By Xavier Anthony Raj

This brief write-up provides an overview of and highlights some of the key learning from the recent “How to run GROMACS efficiently on the LUMI supercomputer” workshop which was held 24-25 January 2024.

The workshop kicked-off with Rasmus Kronberg presenting a comprehensive lecture on the hardware architecture of LUMI pre-exascale supercomputer. The talk provided an insight on the factors corresponding to hardware design that influence GROMACS performance on LUMI. This was followed by a detailed walk-through of the SLURM submit script, custom-designed for running GROMACS on LUMI platform. Highlights of this talk was about binding of tasks to resources that considers LUMI’s CPU-GPU binding design to achieve best performance for GROMACS application.

 

Szilard Pall gave a detailed description of the heterogenous parallelization scheme implemented in GROMACS for offloading different tasks onto GPU and CPU resources. He also explained how to assess GROMACS efficiency and fine-tune parameters to achieve optimum performance. Redesigning of the fundamental GROMACS algorithms has been carried out to suit the modern HPC architecture (such as LUMI) that comprises of both CPU and GPU compute nodes.

Andrey Alekseenko provided a more technical description of the AMD GPU architecture and the OpenSYCL application programming interface (API) that supports newer versions of GROMACS on AMD GPUs. Earlier versions of GROMACS were supported on NVIDIA GPUs through CUDA programming model. He also explained about the scheduling of tasks between GPU and CPU. This technical insight is essential to understand GROMACS implementation on LUMI which exclusively has AMD GPU nodes.

 

To round it off, Alessandra Villa provided a detailed account on molecular dynamics simulations.

The practical aspect of the workshop provided effectively designed hands-on exercises: starting from running a GROMACS simulation on a single CPU, gradually progressing towards running simulation on a heterogenous platform (CPU-GPU node) using different permutations for offloading tasks and exploring scaling across multiple GPUs through staged communication. This provided the participants a clear perspective on how GROMACS performance varies between environments (homogenous/CPU-only and heterogenous/GPU-GPU) and by fine-tuning of other parameters such as number of parallel tasks [threads] calculating particle-particle [PP] interaction and particle mesh Ewald summation.

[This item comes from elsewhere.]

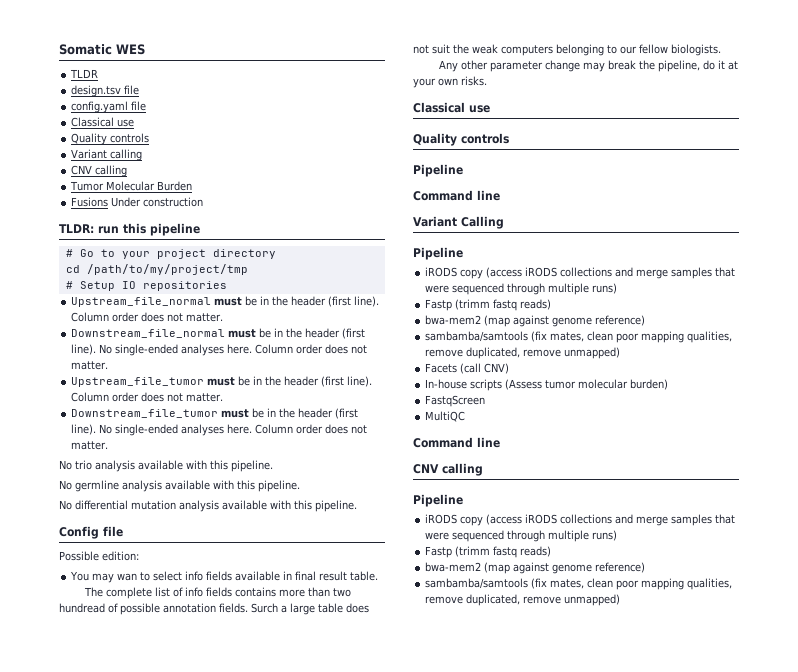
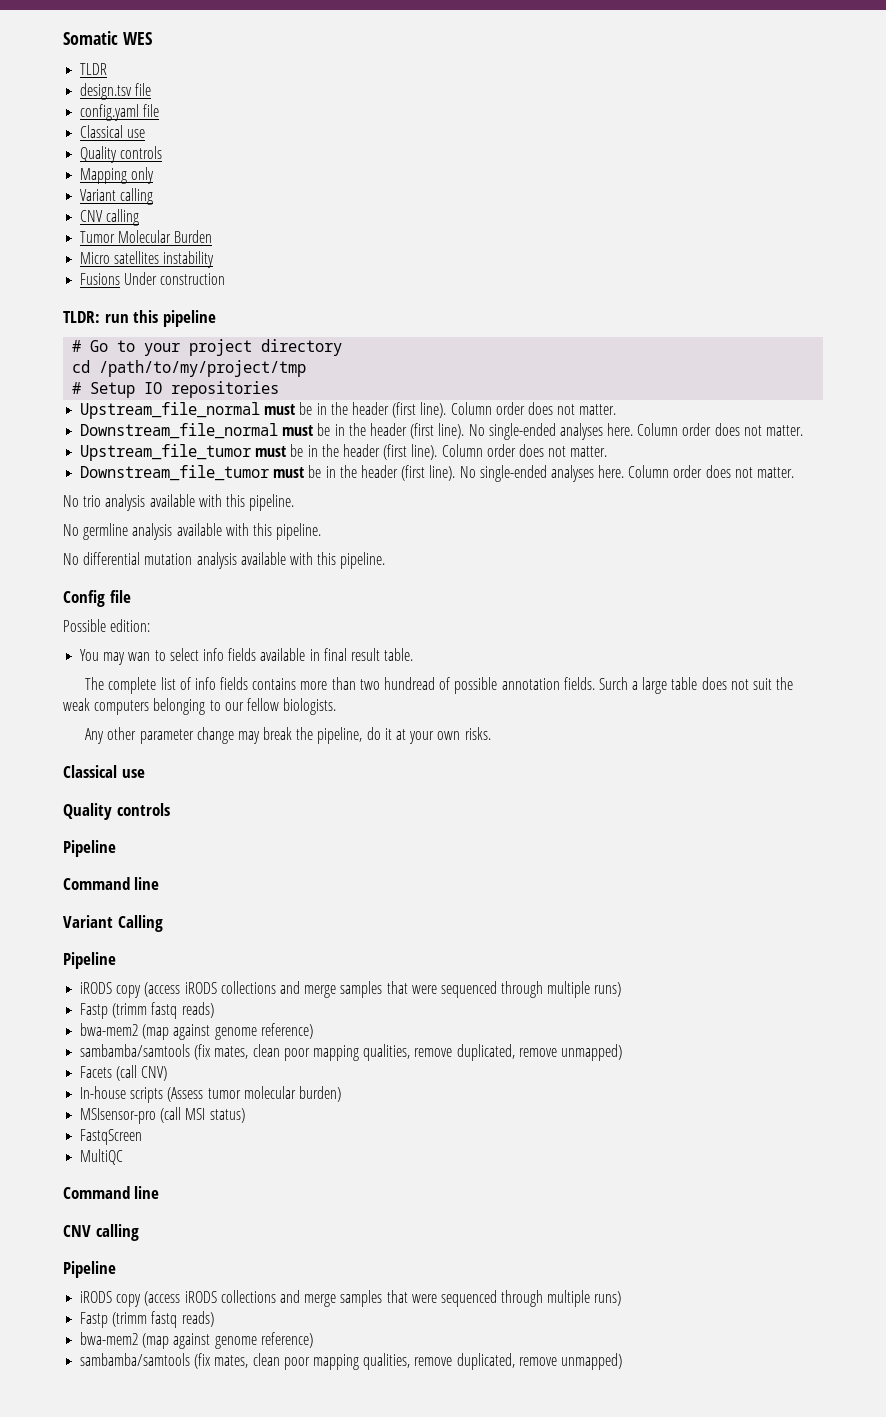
(150, 138) none -> [80,167,155,184] // Mapping only
(193, 186) none -> [80,251,215,268] // Micro satellites instability
(669, 384) none -> [80,1107,245,1124] // MSIsensor-pro (call MSI status)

Participants were actively involved during the lectures and hands-on exercises as clearly seen through the questions posted by them on the live document (hack MD) designated for the course. The feedback provided after the course clearly shows that the training was well received and appreciated. The workshop provides a clear understanding about efficient implementation of GROMACS on LUMI platform and this knowledge, we believe, will be very useful in optimum utilization of LUMI-G resource by the large GROMACS user community across EU. We highly encourage GROMACS users to go through the training material and familiarize themselves with GROMACS implementation on LUMI platform. This will surely be useful in helping them achieve optimum performance for the resources used.